Phone scams abound in Summit County
Never give money or gift cards to strangers calling on the phone. KPCW has this update on recent phone scams reported to local law enforcement.
Phone scams are nothing new, but criminals are always finding clever ways to convince people to give up their money. Lieutenant Jay Randall with the Park City Police Department said criminals are researching local police officers' names. Some have even used Park City Police Chief Wade Carpenter's identity to frighten people into paying them.
Randall said the tactics include calling people claiming a warrant is out for their arrest, and a fine of $500 is due to clear their record. Randall said law enforcement would never use the phone to collect money on an outstanding warrant.
"We really want people to verify," Randall said. "I have had in my career a couple of times where people weren't sure whether I was a police officer or not.

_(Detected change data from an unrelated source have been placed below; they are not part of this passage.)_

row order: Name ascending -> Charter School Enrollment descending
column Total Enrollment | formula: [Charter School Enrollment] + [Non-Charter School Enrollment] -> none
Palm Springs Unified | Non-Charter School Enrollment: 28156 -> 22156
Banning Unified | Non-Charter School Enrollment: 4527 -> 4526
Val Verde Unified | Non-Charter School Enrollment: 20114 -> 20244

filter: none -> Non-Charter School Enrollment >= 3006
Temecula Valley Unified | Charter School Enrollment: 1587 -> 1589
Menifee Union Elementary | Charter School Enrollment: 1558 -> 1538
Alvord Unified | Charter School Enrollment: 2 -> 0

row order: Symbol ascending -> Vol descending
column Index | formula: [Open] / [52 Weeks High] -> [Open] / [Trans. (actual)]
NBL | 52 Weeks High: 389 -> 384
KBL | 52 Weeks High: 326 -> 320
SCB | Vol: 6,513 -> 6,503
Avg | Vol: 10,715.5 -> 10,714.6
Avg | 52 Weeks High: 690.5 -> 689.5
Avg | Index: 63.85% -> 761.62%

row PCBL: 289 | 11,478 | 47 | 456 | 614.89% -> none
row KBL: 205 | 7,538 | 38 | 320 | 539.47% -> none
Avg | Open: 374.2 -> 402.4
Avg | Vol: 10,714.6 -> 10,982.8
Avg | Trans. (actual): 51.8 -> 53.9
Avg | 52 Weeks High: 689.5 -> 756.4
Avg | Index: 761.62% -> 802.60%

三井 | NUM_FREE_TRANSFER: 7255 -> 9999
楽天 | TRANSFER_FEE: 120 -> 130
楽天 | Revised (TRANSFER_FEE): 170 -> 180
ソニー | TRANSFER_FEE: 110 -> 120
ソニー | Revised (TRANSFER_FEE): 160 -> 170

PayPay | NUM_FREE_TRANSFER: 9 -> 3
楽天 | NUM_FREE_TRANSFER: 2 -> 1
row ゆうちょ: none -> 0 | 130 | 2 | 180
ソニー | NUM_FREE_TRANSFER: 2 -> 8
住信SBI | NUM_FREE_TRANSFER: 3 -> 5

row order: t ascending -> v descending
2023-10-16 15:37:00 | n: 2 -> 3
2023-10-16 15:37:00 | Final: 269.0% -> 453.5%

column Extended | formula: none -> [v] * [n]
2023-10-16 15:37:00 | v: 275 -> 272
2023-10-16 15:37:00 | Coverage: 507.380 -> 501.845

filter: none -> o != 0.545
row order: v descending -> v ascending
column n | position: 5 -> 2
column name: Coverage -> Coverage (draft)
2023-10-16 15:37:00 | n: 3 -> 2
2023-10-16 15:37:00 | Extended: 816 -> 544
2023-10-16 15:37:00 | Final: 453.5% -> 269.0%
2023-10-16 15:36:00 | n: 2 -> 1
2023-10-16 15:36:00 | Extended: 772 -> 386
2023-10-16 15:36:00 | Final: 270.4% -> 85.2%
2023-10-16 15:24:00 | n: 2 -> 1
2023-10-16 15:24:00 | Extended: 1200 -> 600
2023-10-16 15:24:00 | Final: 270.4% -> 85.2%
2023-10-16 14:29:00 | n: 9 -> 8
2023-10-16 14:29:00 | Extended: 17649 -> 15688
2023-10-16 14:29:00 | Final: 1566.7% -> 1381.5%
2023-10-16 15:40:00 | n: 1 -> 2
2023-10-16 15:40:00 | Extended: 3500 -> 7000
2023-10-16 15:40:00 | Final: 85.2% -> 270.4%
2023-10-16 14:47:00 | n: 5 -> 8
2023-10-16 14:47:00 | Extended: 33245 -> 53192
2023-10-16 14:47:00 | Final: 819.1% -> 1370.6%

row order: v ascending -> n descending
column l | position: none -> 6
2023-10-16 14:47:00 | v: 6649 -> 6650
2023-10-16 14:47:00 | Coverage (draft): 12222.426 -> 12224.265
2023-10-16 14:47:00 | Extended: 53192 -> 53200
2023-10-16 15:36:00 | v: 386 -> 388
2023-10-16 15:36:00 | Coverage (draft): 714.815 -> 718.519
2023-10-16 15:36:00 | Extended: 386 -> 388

And I gave them dispatch’s number and let them verify that I was. It made them feel better about giving me the information I was looking for. And so, that's the message I'd like to get out. We're not going to come calling you on your cell phone and say, hey, you have warrants for your arrest. Nobody I am aware of does that at all law enforcement."
Captain Andrew Wright with the Summit County Sheriff's Department said county residents are getting calls in multiple scam scenarios. And one of those involves people impersonating him and asking for money.
"Do some extra homework, find out if this is a legitimate business," said Wright. If it's a legitimate opportunity that you're taking advantage of. We see it even with Airbnb rental market where we're a resort destination. We have people that will book vacations, like show up here just to know that the rental that they booked doesn't even exist, or it is someone's full-time residence that doesn't have their residence on a rental."
Other phone scams include callers threatening people by claiming to have compromising photos collected from social media.